• Required action
The answer is the set of lines that include "logo", copied from the data below.

------------

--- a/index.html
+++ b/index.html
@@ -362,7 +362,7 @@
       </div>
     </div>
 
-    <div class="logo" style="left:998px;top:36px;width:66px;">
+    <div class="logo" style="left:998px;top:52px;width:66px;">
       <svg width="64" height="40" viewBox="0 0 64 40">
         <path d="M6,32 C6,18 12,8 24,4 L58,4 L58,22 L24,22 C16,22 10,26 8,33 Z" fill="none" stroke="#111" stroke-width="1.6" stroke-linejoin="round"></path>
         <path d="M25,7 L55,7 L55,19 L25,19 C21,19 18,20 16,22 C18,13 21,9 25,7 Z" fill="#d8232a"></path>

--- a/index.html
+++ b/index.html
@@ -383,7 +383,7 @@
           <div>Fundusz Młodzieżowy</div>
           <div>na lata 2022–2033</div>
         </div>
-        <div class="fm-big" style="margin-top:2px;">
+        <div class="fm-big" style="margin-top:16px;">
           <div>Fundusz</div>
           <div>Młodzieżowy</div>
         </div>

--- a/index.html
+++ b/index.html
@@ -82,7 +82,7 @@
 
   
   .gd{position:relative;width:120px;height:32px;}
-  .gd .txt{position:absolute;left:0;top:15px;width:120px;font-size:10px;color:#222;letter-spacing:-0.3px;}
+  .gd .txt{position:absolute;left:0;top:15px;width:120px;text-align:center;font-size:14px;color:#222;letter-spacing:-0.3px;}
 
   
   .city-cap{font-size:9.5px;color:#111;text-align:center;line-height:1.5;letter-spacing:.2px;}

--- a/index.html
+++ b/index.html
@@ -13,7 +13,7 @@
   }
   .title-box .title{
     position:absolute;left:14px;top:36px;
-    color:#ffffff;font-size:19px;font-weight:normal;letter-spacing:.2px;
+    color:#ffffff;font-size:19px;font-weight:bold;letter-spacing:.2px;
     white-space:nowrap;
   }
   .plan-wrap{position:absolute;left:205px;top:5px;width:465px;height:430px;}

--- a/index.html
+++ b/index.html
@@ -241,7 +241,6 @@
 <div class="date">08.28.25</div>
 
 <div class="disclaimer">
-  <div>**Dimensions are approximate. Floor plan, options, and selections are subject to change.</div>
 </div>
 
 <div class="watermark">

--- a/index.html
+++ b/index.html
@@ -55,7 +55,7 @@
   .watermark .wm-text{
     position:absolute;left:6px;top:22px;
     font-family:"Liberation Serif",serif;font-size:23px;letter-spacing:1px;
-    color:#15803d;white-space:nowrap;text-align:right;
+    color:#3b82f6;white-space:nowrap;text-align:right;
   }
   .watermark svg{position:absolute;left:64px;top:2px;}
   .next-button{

------------

• Output
-    <div class="logo" style="left:998px;top:36px;width:66px;">
+    <div class="logo" style="left:998px;top:52px;width:66px;">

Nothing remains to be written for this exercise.